Dari buku-buku sejarah yang saya baca menginformasikan, bahwa relief candi Borobudur menggambarkan siklus kehidupan manusia, jenis tingkah laku dan tipe manusia, flora fauna, kehidupan sosial politik, dan kesenian.
Sehingga bisa dijadikan sumber pengetahuan, baik tentang lingkungan hidup maupun aspek kultural yang kaya raya di masa silam. Candi Borobudur memiliki sifat kosmopolitan, tampak dari bangunan arkeologis-nya.
Sound of Borobudur : Menjelajah dan Merasai  Suasana Magis Musik Masa Silam Secara Kekinian
Saya akui, tiga musisi mengintepretasi musik masa lalu dengan totalitas tinggi. Misalnya Trie Utami rela bekerja keras, membuat ulang 17 jenis dawai atau alat musik petik, agar sesuai dengan yang tampak di pahatan relief candi.
Proses rekonstruksi alat tidak sekali langsung jadi, dawai yang dibuat tahun 2016 terpaksa dijadikan dummy. Kemudian diperiksa dan diproduksi ulang dari segi organologinya, baru di tahun 2018 alat musik dawai dibuat oleh seorang profesional.

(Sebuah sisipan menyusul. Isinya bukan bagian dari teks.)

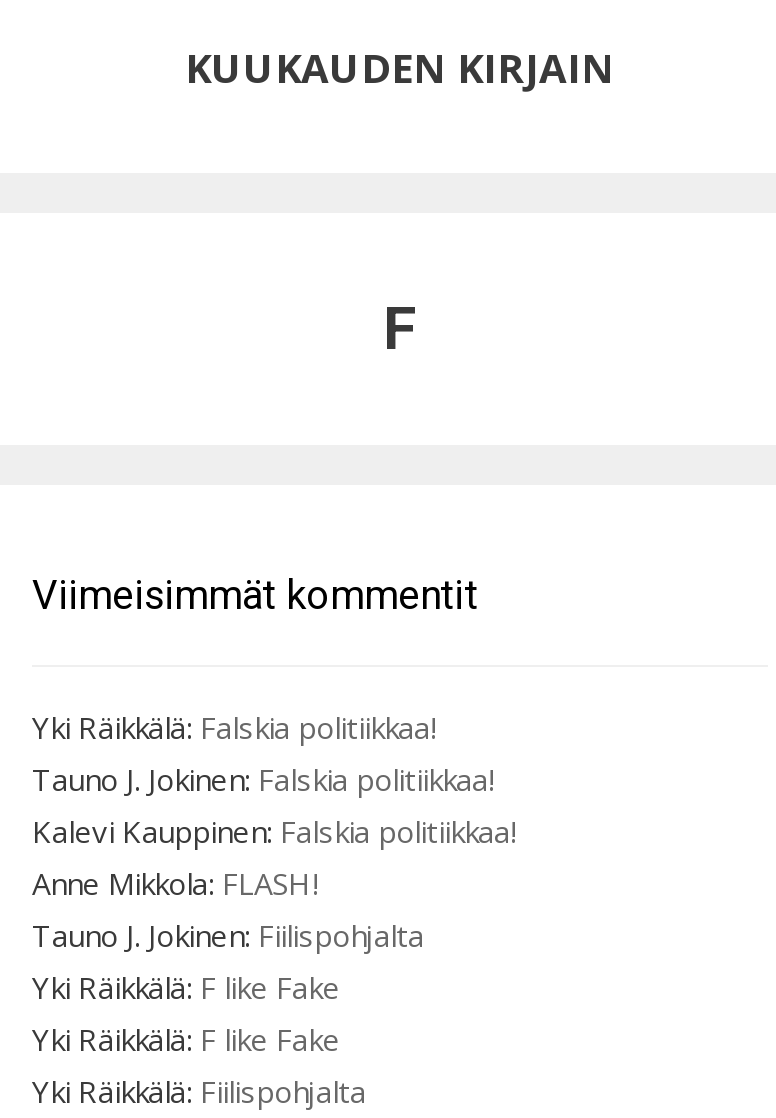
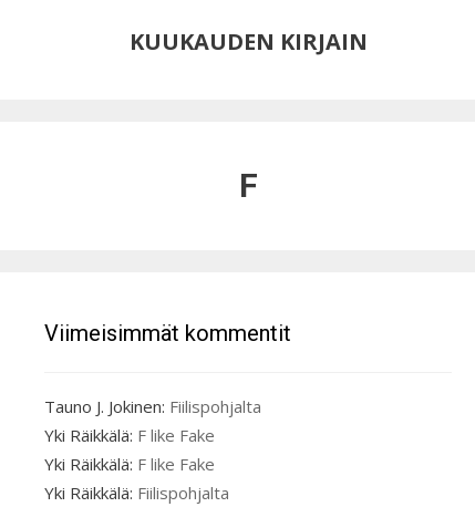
[32,707,516,903] Yki Räikkälä: Falskia politiikkaa! | Tauno J. Jokinen: Falskia politiikkaa! | Kalevi Kauppinen: Falskia politiikkaa! | Anne Mikkola: FLASH! -> none

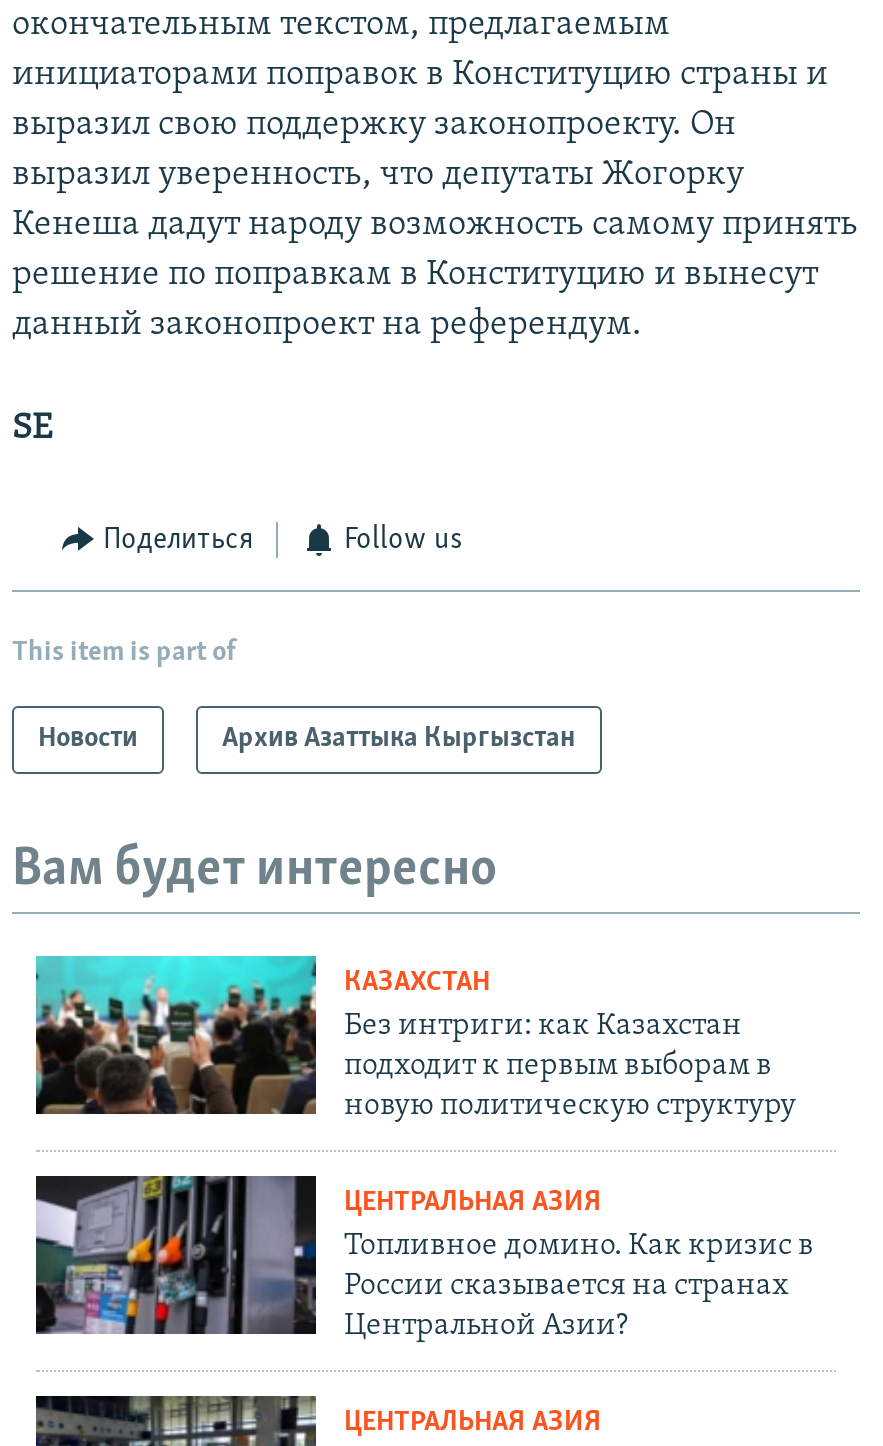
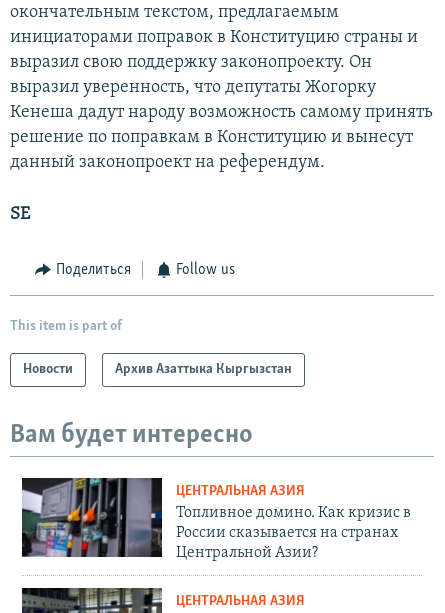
[34,954,796,1123] [image] | КАЗАХСТАН | Без интриги: как Казахстан | подходит к первым выборам в | новую политическую структуру -> none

Maka jangan kaget, kalau dawai di Sound of Borobudur memenuhi standarisasi Concert Grade.
Selain itu ada juga alat tabuh gerabah, yang dicari ketebalan secara pas agar sesuai dengan kepantasan bunyi. Dan tonalnya juga membutuhkan waktu yang cukup lama.
Beberapa jenis perkusi serta alat musik lainnya, semua diproses dengan sebegitu detil dan teliti demi mendapatan kesempurnaan bebunyian.
--
Kemudia lagu Lan E Tuyang juga tak kalah unik, mengusung musik yang kental dengan sentuhan irama dayak Kalimantan. Sekaligus menguatkan bukti, adanya panil alat musik dari seluruh penjuru negri bahkan lintas negara. Hal ini cukup sebagai legitimasi, bahwa Borobudur Pusat Musik Dunia.
Saya yang awam di bidang musik, biasanya kurang bisa menikmati musik berat. Tetapi melalui Sound of Borobudur, bisa menikmati bahkan meresapi bebunyian. Terbukti bulu kuduk merinding, ketika sampai beberapa nada yang menyentuh sanubari.